- **Source records**:
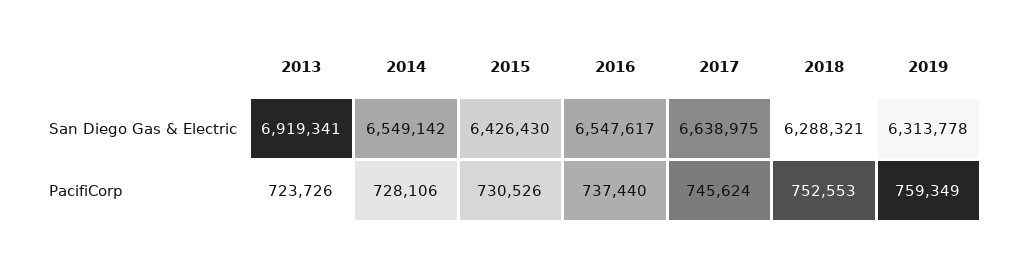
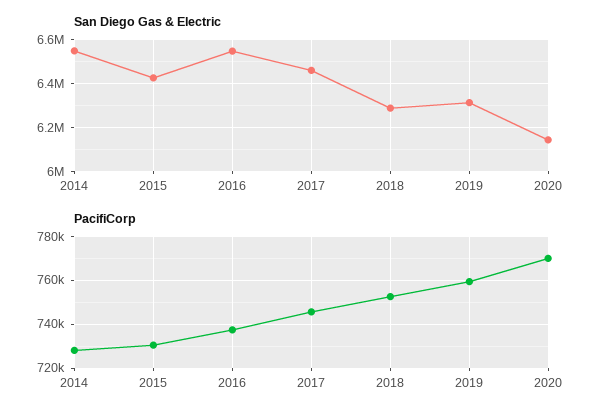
San Diego Gas & Electric, 2013: 6919341 -> none
San Diego Gas & Electric, 2017: 6638975 -> 6450000
PacifiCorp, 2013: 723726 -> none
San Diego Gas & Electric, 2020: none -> 6150000
PacifiCorp, 2020: none -> 770000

- **Task brief**: Whenever the word "PacifiCorp" appears in a line of the listing, report that line.

- **Answer below**:
PacifiCorp, 2013: 723726 -> none
PacifiCorp, 2020: none -> 770000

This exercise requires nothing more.